§ **RECORDS FOR THIS TASK**
-- Opening Marker --

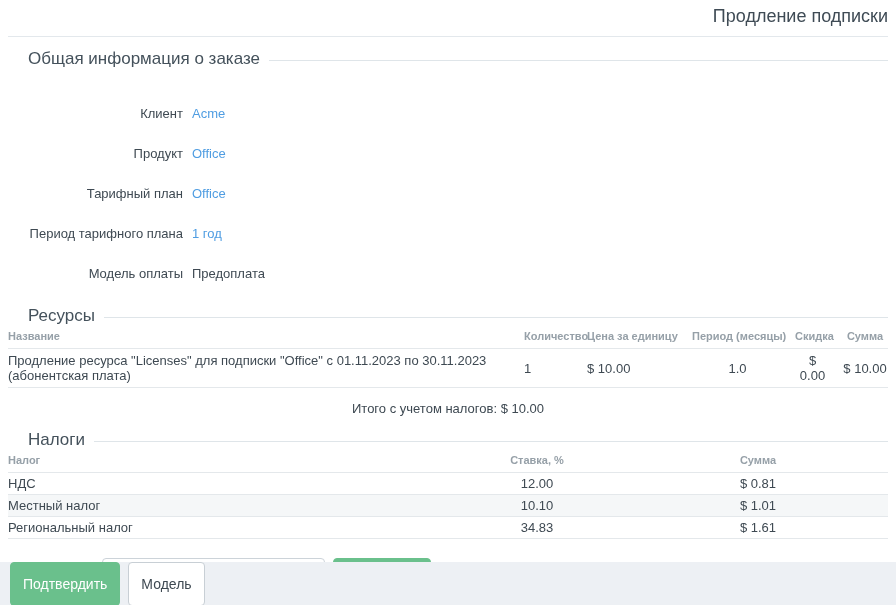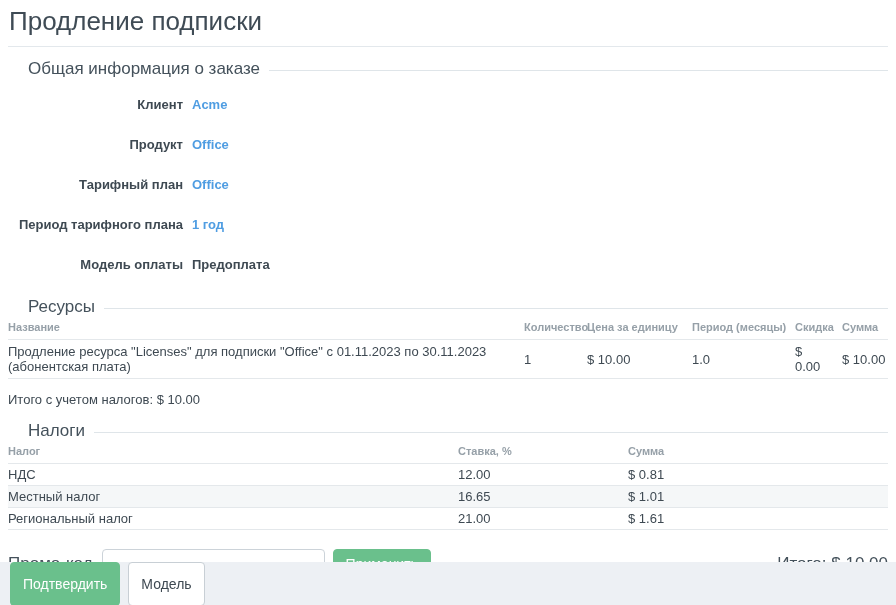"Продление подписки" .page-title { font-size: 26px -> 18px; text-align: none -> right }
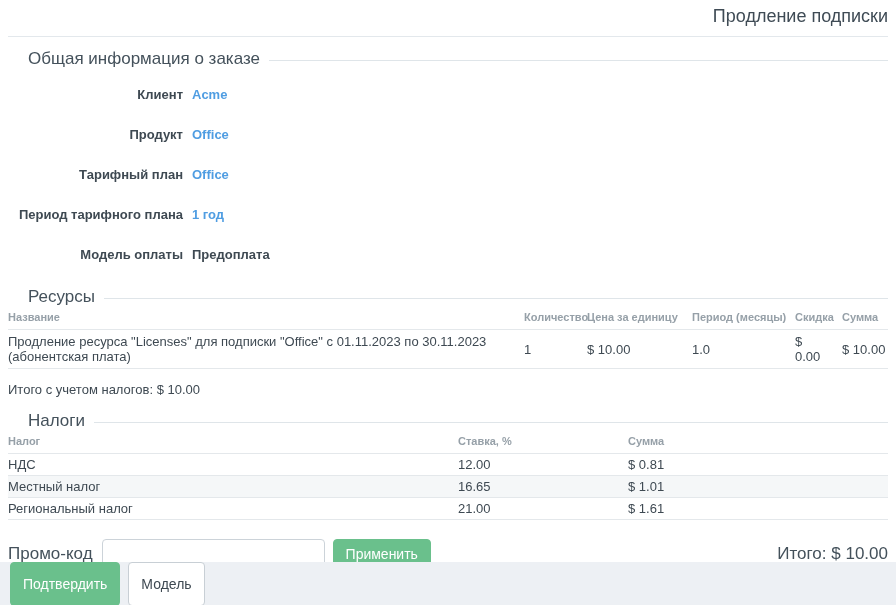"Клиент" .fields { font-weight: bold -> none; margin-top: 18px -> 37px }
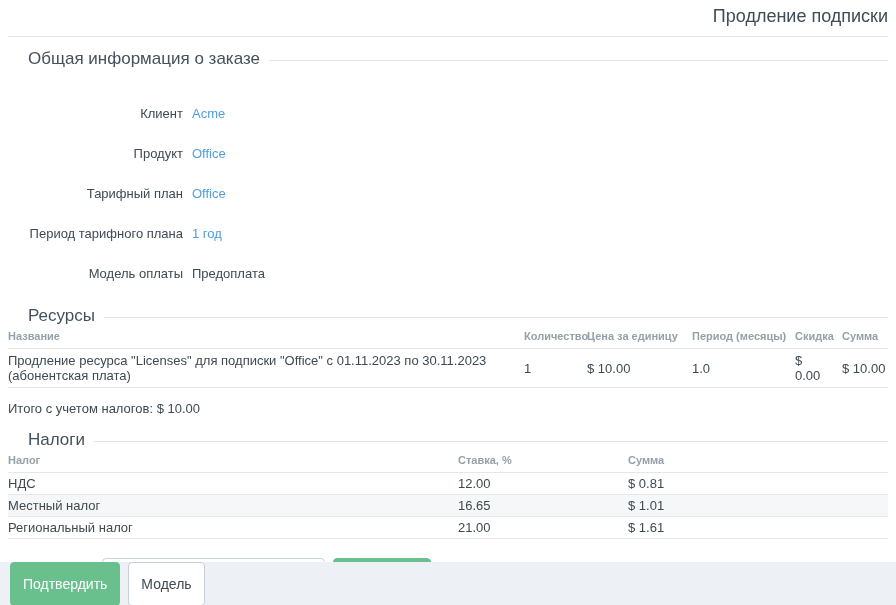"Период (месяцы)" .t-right { text-align: left -> center }
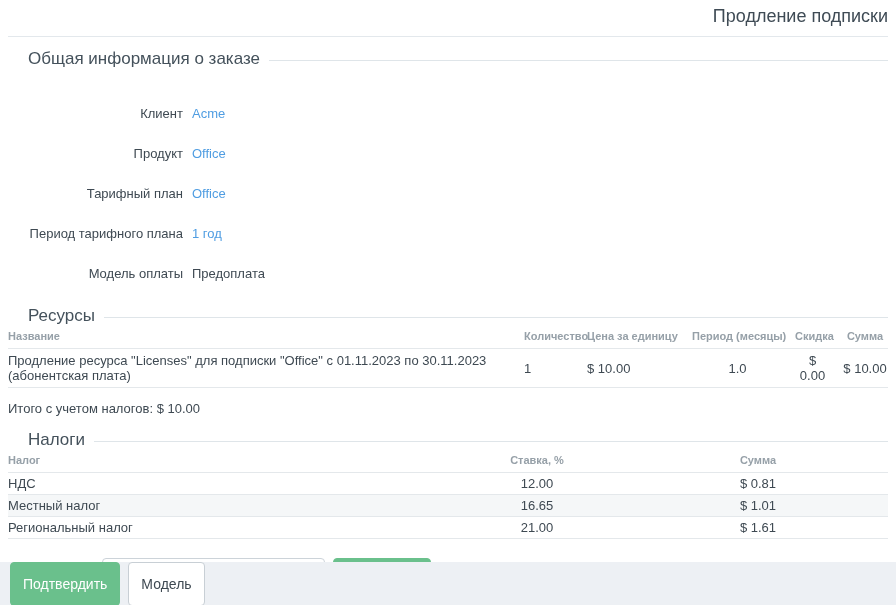"Итого с учетом налогов: $" .subtotal-line { text-align: left -> center }
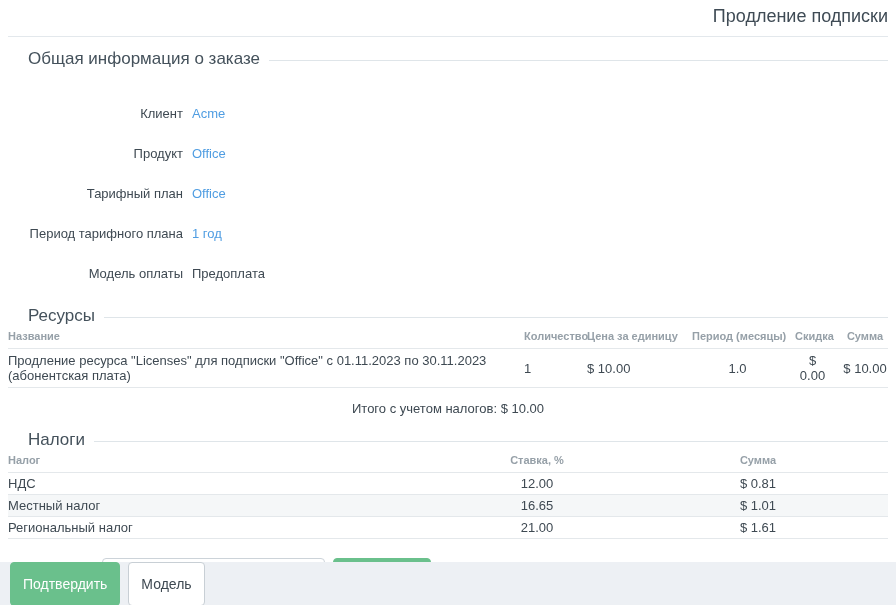"16.65" td.t-right { text: 16.65 -> 10.10 }
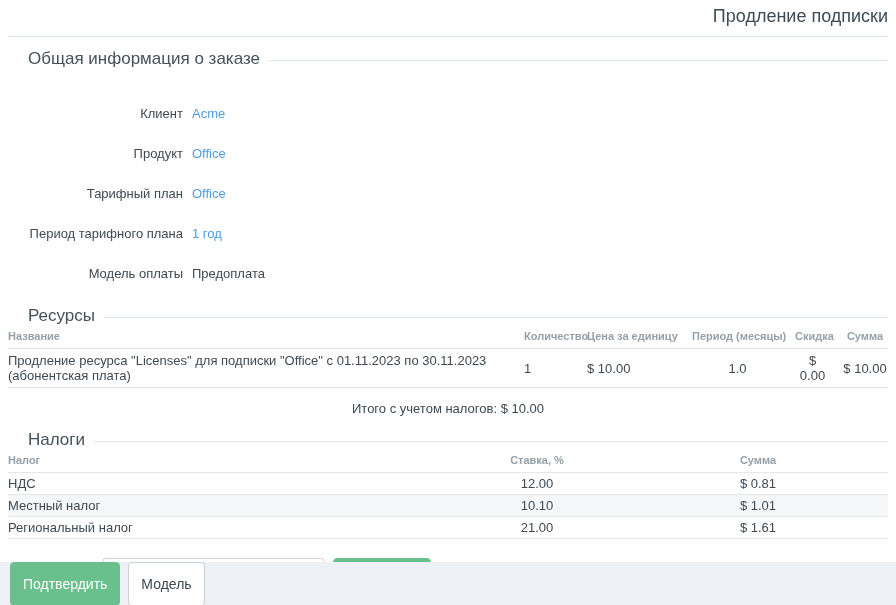"21.00" td.t-right { text: 21.00 -> 34.83 }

-- Closing Marker --

§ **THE PROBLEM**
Reproduce the lines from the line with "font-weight: bold ->" through the last line of the entries exactly, including both ends and excluding pictures.

§ **RESULT OF THE TASK**
"Клиент" .fields { font-weight: bold -> none; margin-top: 18px -> 37px }
"Период (месяцы)" .t-right { text-align: left -> center }
"Итого с учетом налогов: $" .subtotal-line { text-align: left -> center }
"16.65" td.t-right { text: 16.65 -> 10.10 }
"21.00" td.t-right { text: 21.00 -> 34.83 }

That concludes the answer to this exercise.